In attendance in CAL East:

Cassidy, Gavin, Dom, Paul

  • Cassidy
    • working on caching transcriptome to optimize the matching process, using bincode crate
    • saving / persisting suffix tree to disk would remove the need to build it every time.
  • Gavin
    • matching up to 40 Mbases of 500 Mbase transcriptome, less than 20%
    • Rust memory usage is decreasing at some point in suffix tree construction / matching, not through our code
      • Could be dropping references?

Some questions and considerations:

  • How to parallelize our construction or use of suffix trees? For GPUs?
    • We could construct separate suffix trees for disjoint parts of the transcriptome, for now, that fit into memory on one computer
    • We could process multiple reads at once for the same transcriptome
  • If we don't know the orientation (5' to 3') or complementarity (which strand) of each read,
    • we would need to try 4 different combinations for each read, quadruple our running time roughly
  • Do we need to see the "N" (error) character in our reads to gain confidence that it is discarding "junk" data
    • from hardware errors, lab technique error, etc

32 GB on Gavin's laptop is our maximum.

If we want to improve the run on a different machine, we'll need more RAM.
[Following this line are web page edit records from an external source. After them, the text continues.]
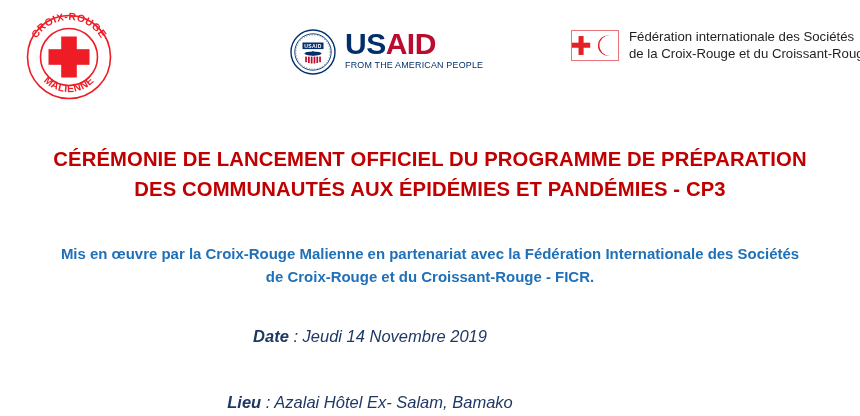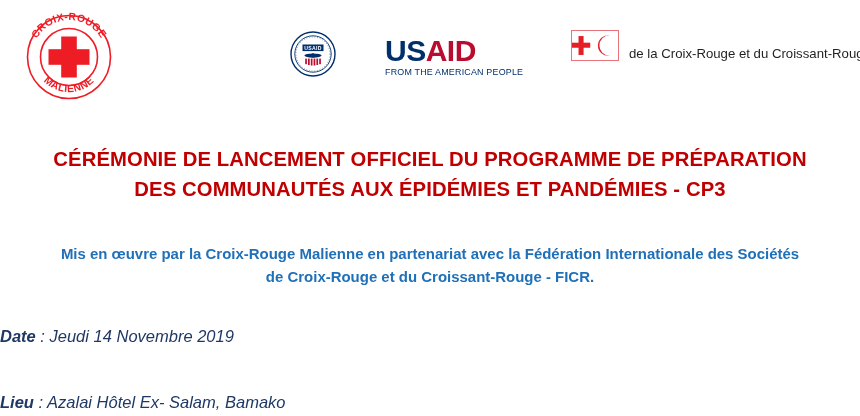"USAID" .usaid-logo { align-items: flex-end -> flex-start; gap: 40px -> none }
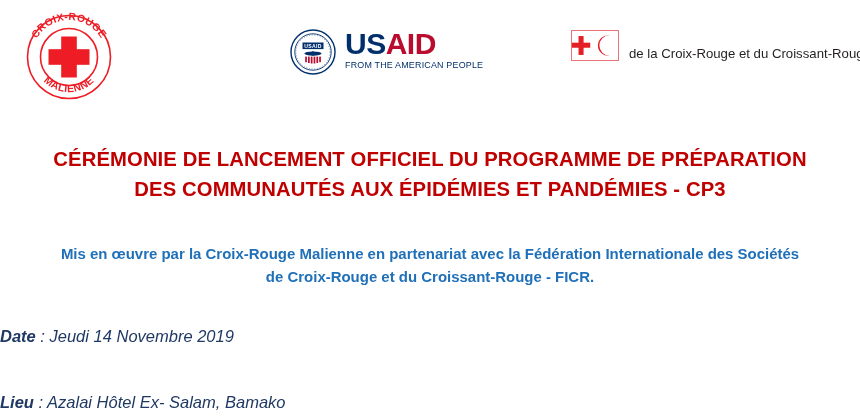"Fédération internationale des Sociétés" span { html: none -> <span>Fédération internationale des Sociétés</span> }
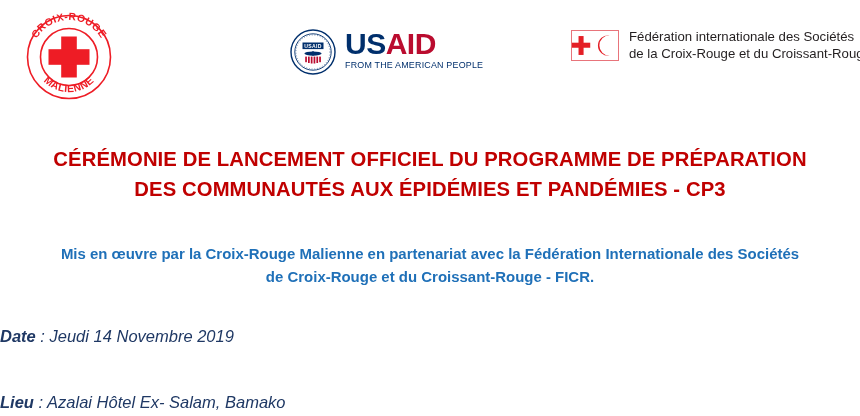"Date : Jeudi 14 Novembre" .detail-line { text-align: none -> center }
Conversations with Nancy Murray at project fair yesterday:

  • She and her student are collecting new data in their lab now
    • "building a library" for genome research means collecting reads under a certain set of circumstances

Administrivia

  • Paul is working on getting a physical room on campus for summer meetings, but we will also have a zoom room.
  • Project will continue through the summer and into the fall. Rain is our SURF researcher.